- _EXERCISE AIM_: Please quote only the lines that start at the one with "tax: 7.25% = 1070.52 -> 7.25% = 1131.61" and go on to the last line of the data, both ends kept.
++++ EXTRACTED DATA ++++
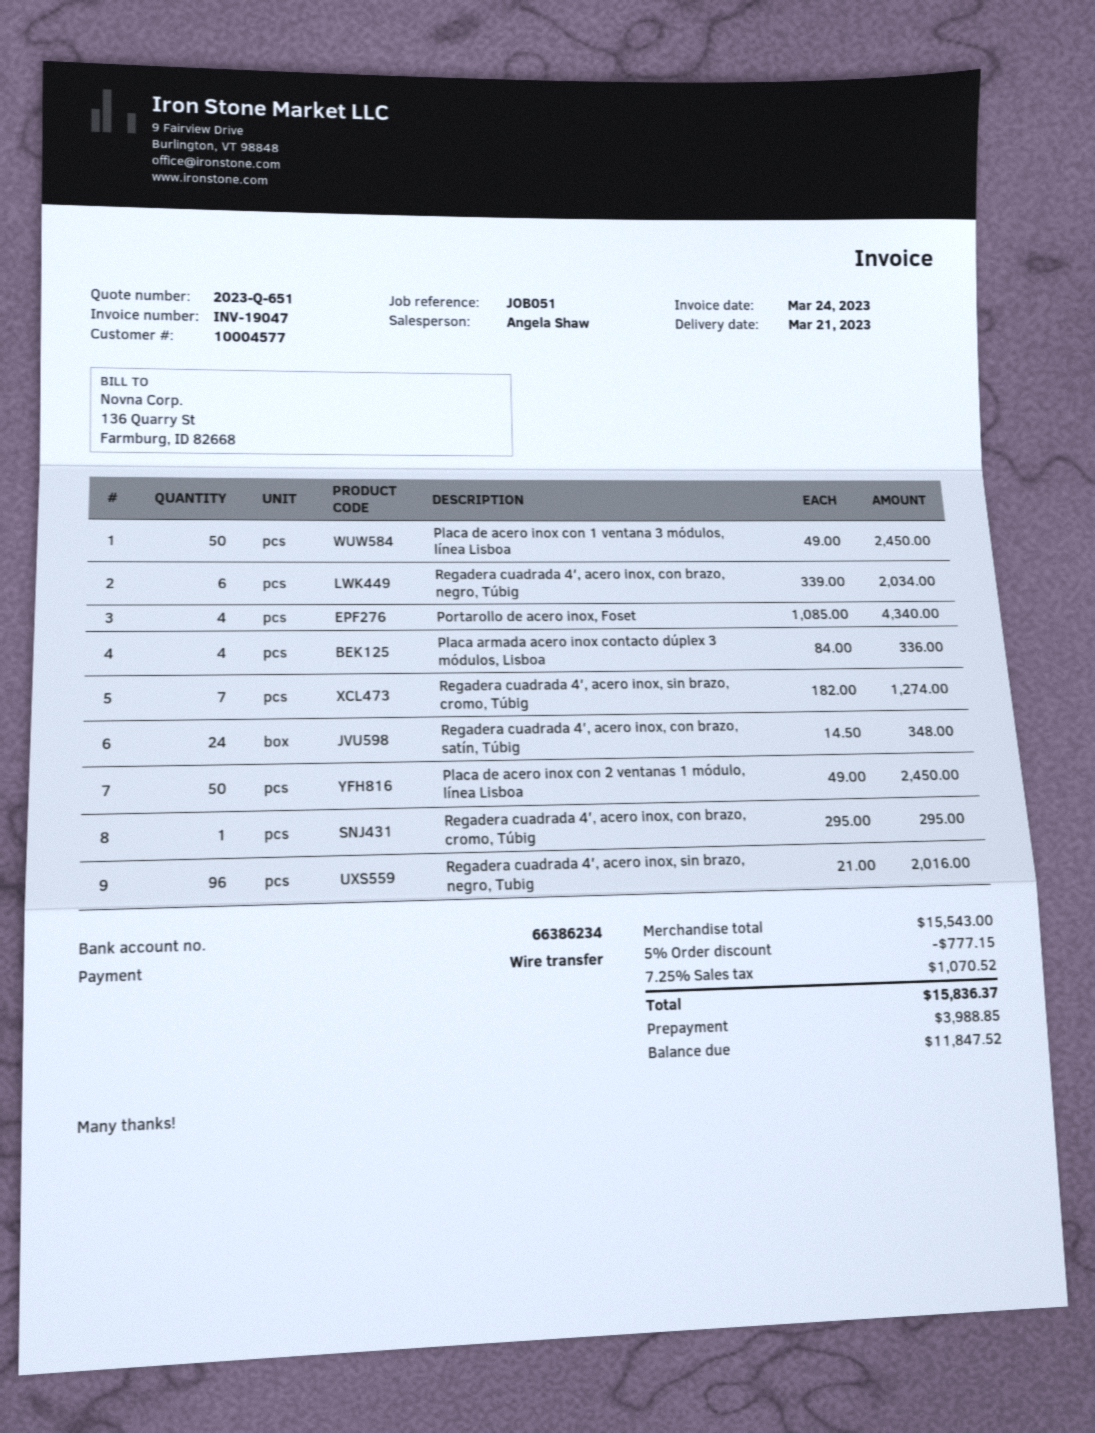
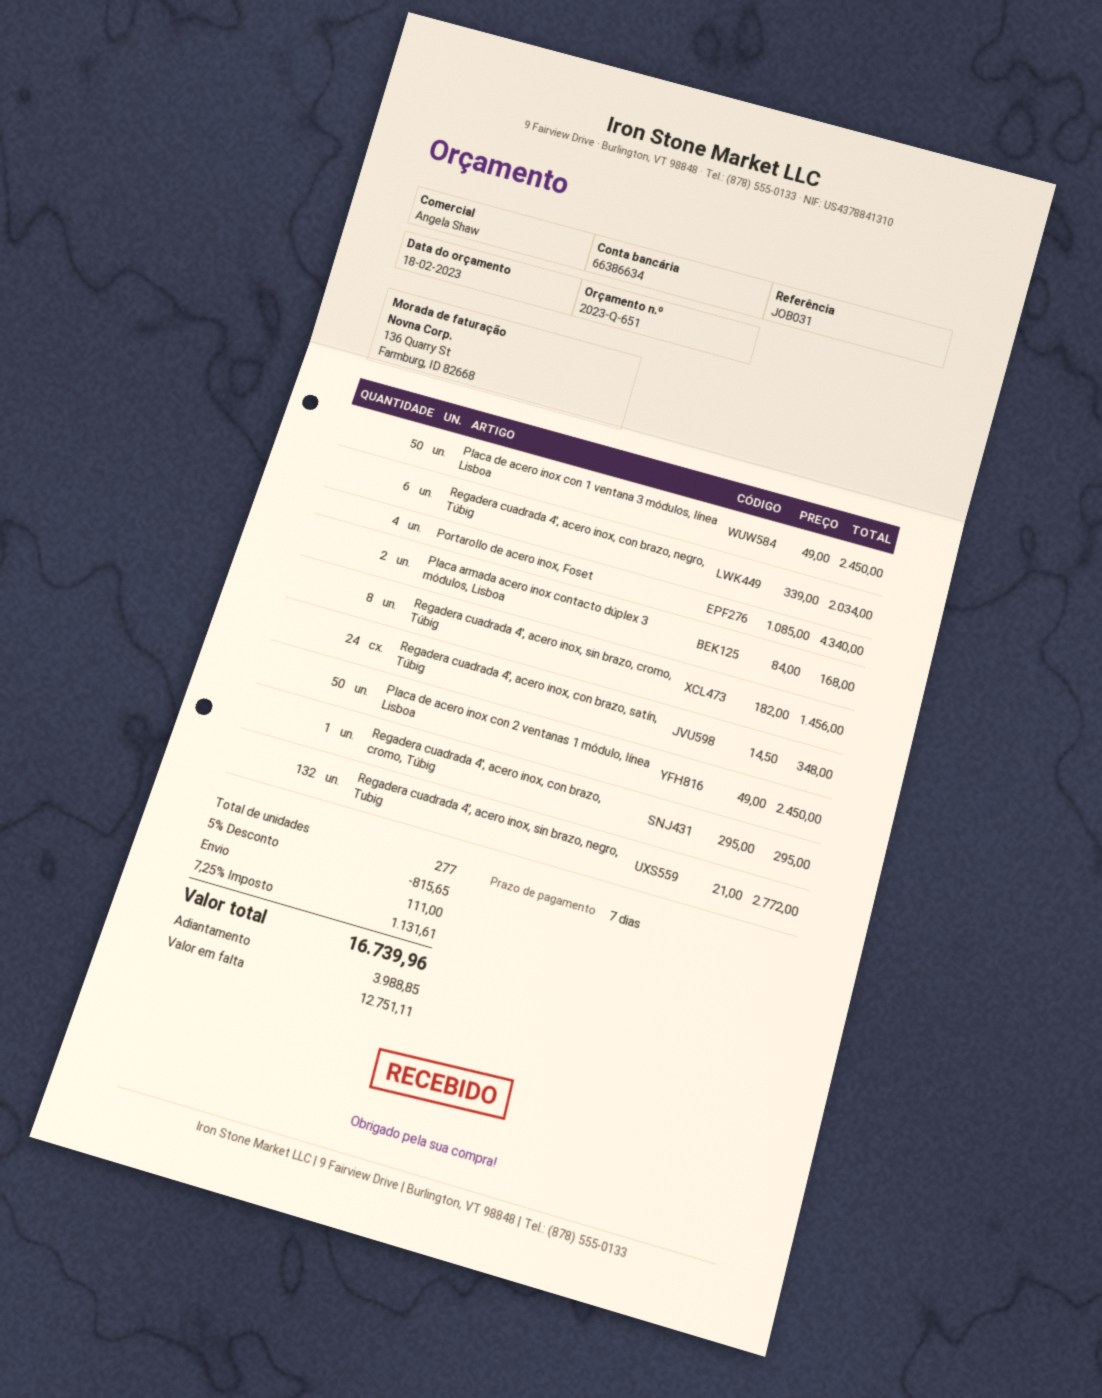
reference: JOB051 -> JOB031
bank account: 66386234 -> 66386634
Placa armada acero inox contacto dúplex 3 módulos, Lisboa: 4 x 84.00 = 336.00 -> 2 x 84.00 = 168.00
Regadera cuadrada 4′, acero inox, sin brazo, cromo, Túbig: 7 x 182.00 = 1274.00 -> 8 x 182.00 = 1456.00
Regadera cuadrada 4′, acero inox, sin brazo, negro, Tubig: 96 x 21.00 = 2016.00 -> 132 x 21.00 = 2772.00
discount: 5% = 777.15 -> 5% = 815.65
shipping: none -> 111.00
tax: 7.25% = 1070.52 -> 7.25% = 1131.61
total: 15836.37 -> 16739.96
balance: 11847.52 -> 12751.11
++++
- _WRITTEN REPLY_:
tax: 7.25% = 1070.52 -> 7.25% = 1131.61
total: 15836.37 -> 16739.96
balance: 11847.52 -> 12751.11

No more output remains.